Beim Arbeitgeberdarlehen ist darauf zu achten, ob das Darlehen vom Arbeitgeber als Privatperson vergeben wird oder ob der Arbeitgeber als Firma an einen im Betrieb beschäftigten Angestellten oder Arbeiter einen Kredit vergibt.


Oft sind solche an Betriebsangehörige vergebene Darlehen wesentlich günstiger als ein Kredit von der Bank.
Allerdings müssen Zinsvergünstigungen als geldwerter Vorteil steuerlich und unter Umständen bei der Sozialversicherung angemeldet werden. Eine ausführliche Bonitätsprüfung des Kreditnehmers entfällt gegebenenfalls.

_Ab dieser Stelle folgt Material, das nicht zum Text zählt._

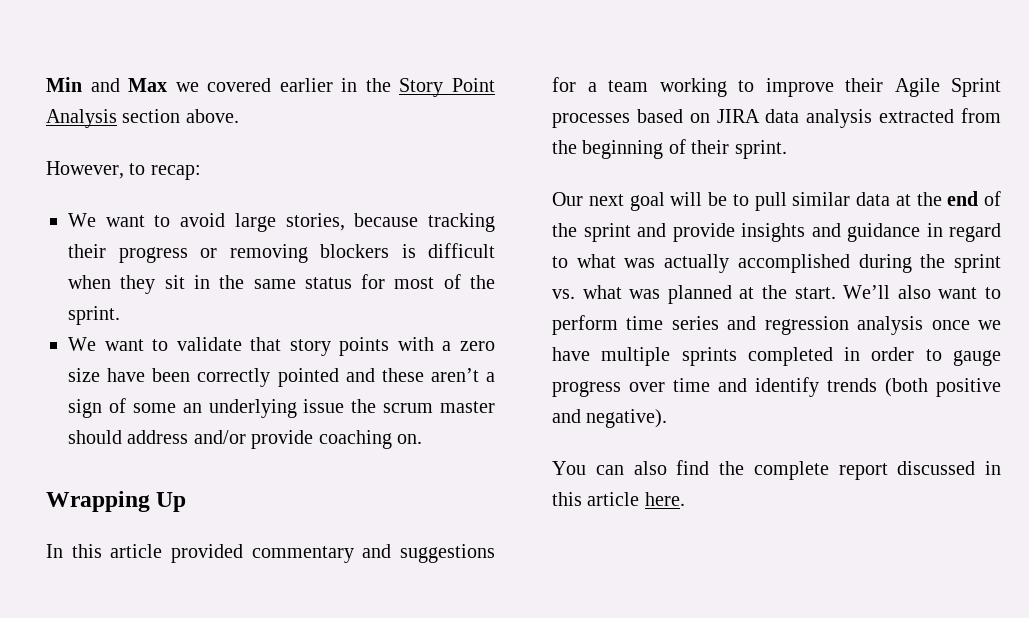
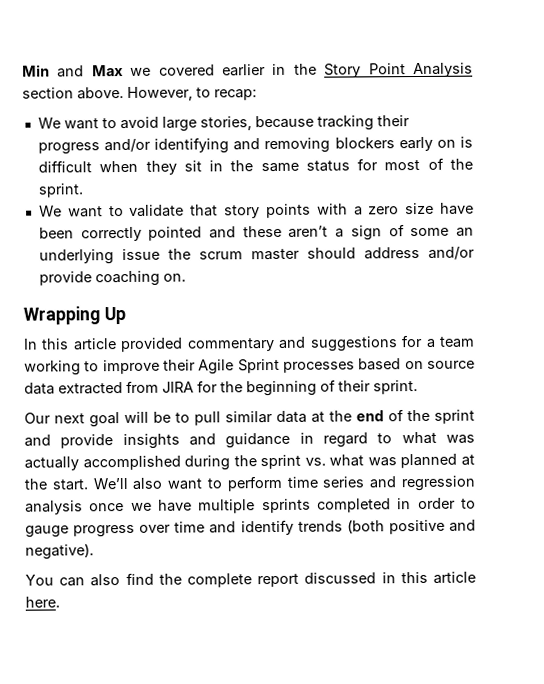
- Min and Max we covered earlier in the Story Point Analysis section above.
- However, to recap:
+ Min and Max we covered earlier in the Story Point Analysis section above. However, to recap:
- We want to avoid large stories, because tracking their progress or removing blockers is difficult when they sit in the same status for most of the sprint.
+ We want to avoid large stories, because tracking their progress and/or identifying and removing blockers early on is difficult when they sit in the same status for most of the sprint.
- In this article provided commentary and suggestions for a team working to improve their Agile Sprint processes based on JIRA data analysis extracted from the beginning of their sprint.
+ In this article provided commentary and suggestions for a team working to improve their Agile Sprint processes based on source data extracted from JIRA for the beginning of their sprint.

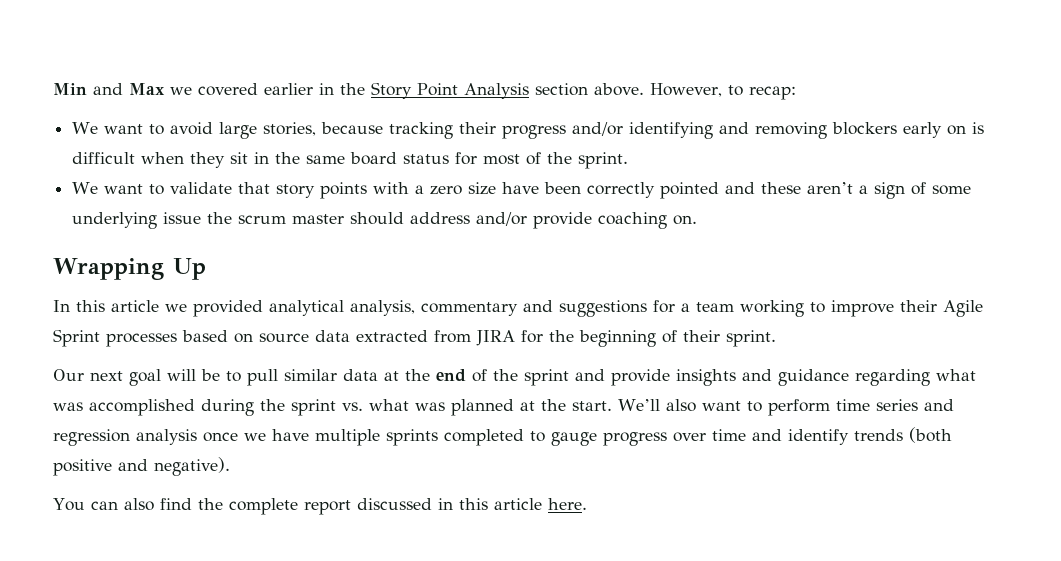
- We want to avoid large stories, because tracking their progress and/or identifying and removing blockers early on is difficult when they sit in the same status for most of the sprint.
+ We want to avoid large stories, because tracking their progress and/or identifying and removing blockers early on is difficult when they sit in the same board status for most of the sprint.
- We want to validate that story points with a zero size have been correctly pointed and these aren’t a sign of some an underlying issue the scrum master should address and/or provide coaching on.
+ We want to validate that story points with a zero size have been correctly pointed and these aren’t a sign of some underlying issue the scrum master should address and/or provide coaching on.
- In this article provided commentary and suggestions for a team working to improve their Agile Sprint processes based on source data extracted from JIRA for the beginning of their sprint.
+ In this article we provided analytical analysis, commentary and suggestions for a team working to improve their Agile Sprint processes based on source data extracted from JIRA for the beginning of their sprint.
- Our next goal will be to pull similar data at the end of the sprint and provide insights and guidance in regard to what was actually accomplished during the sprint vs. what was planned at the start.
+ Our next goal will be to pull similar data at the end of the sprint and provide insights and guidance regarding what was accomplished during the sprint vs. what was planned at the start.
- We’ll also want to perform time series and regression analysis once we have multiple sprints completed in order to gauge progress over time and identify trends (both positive and negative).
+ We’ll also want to perform time series and regression analysis once we have multiple sprints completed to gauge progress over time and identify trends (both positive and negative).

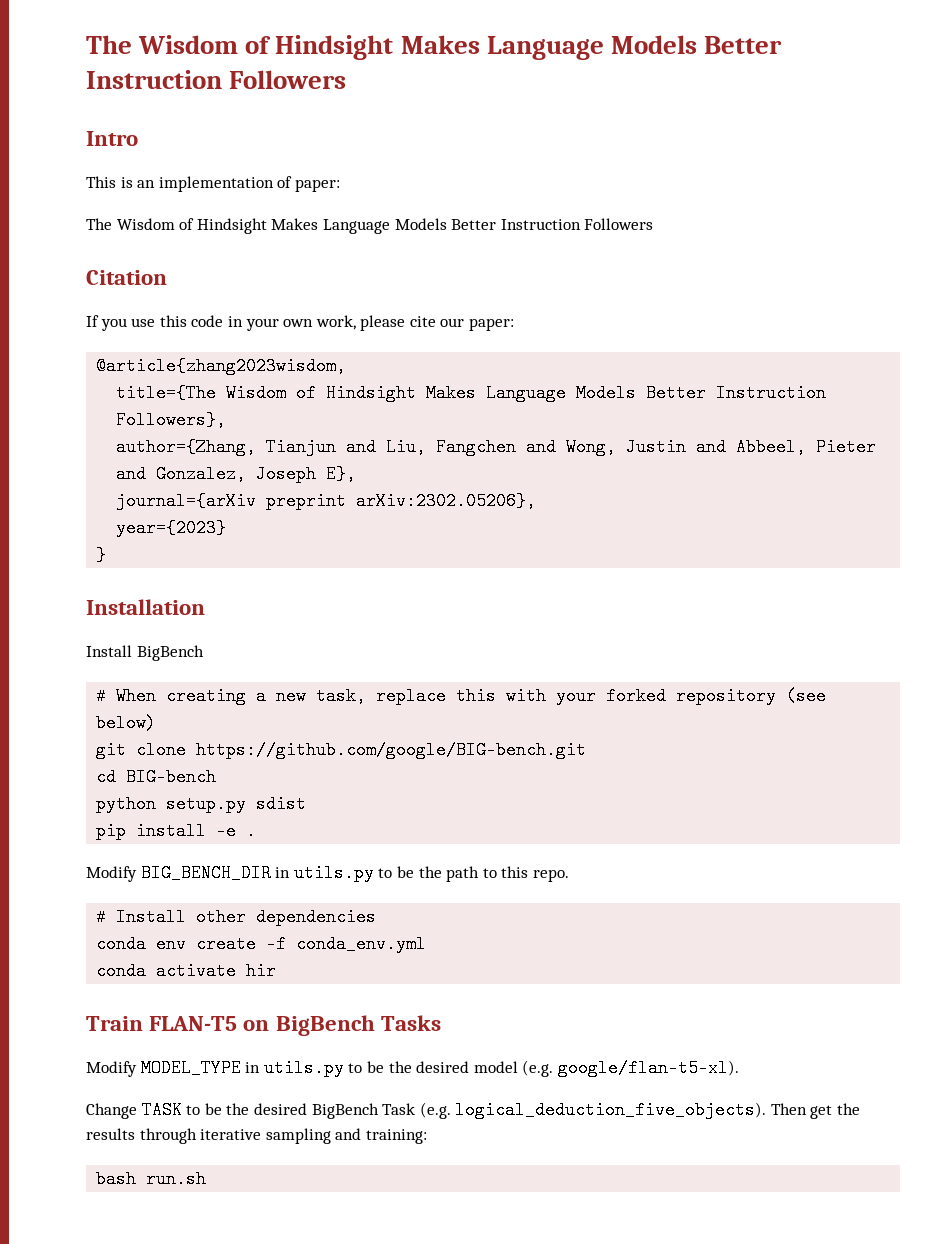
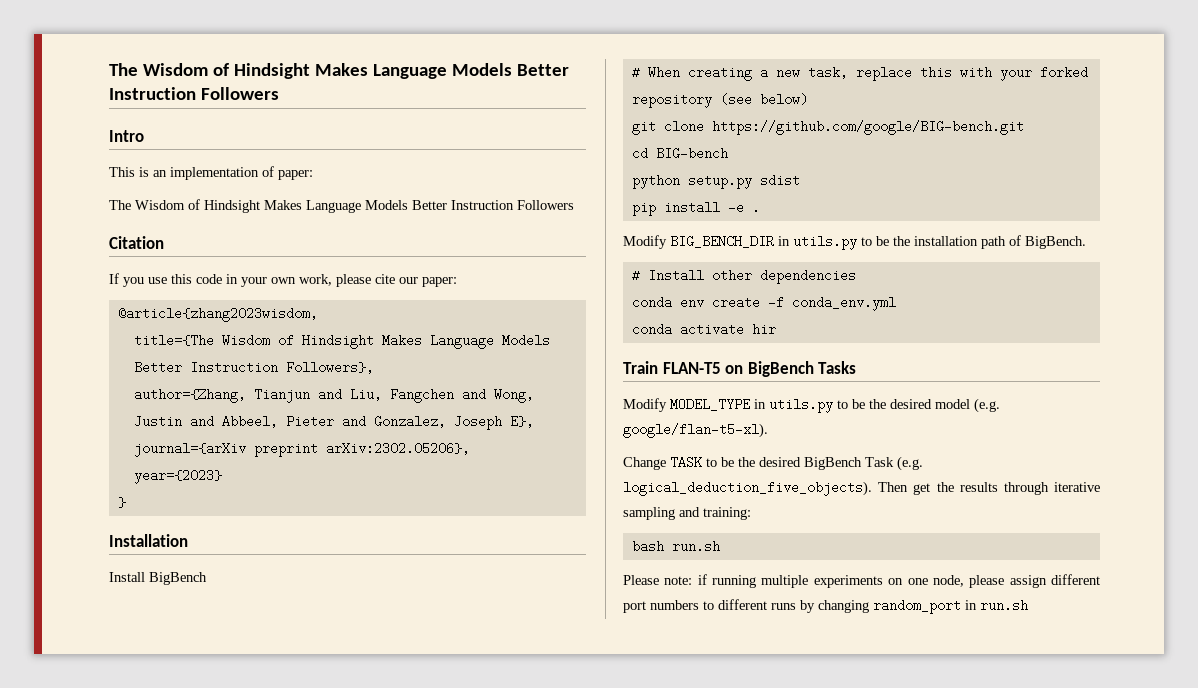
- Modify BIG_BENCH_DIR in utils.py to be the path to this repo.
+ Modify BIG_BENCH_DIR in utils.py to be the installation path of BigBench.
+ Please note: if running multiple experiments on one node, please assign different port numbers to different runs by changing random_port in run.sh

Das Darlehen ist keine Entlohnung für Arbeitsleistung. Es wird aber oft zur zusätzliche Motivation an verdiente oder langjährige Mitarbeiter vergeben.

 

So wird der Kreditnehmer außerdem noch enger an den Betrieb gebunden. Das geliehene Geld wird häufig in Fortbildung oder ein Eigenheim investiert. Es darf nicht für den Kauf eigener Produkte vergeben werden.

 

Das Arbeitgeberdarlehen ist keine Gegenleistung für die Arbeitsleistung des Arbeitnehmers. Es ist ein ganz normales Darlehen, für das auch die üblichen Vorschriften gelten. Der Arbeitgeber muss dabei allen Beschäftigten die gleichen Konditionen einräumen. Diese werden in einem Vertrag festgehalten. Scheidet der Kreditnehmer aus dem Unternehmen aus kann sich allerdings der Zinssatz erhöhen.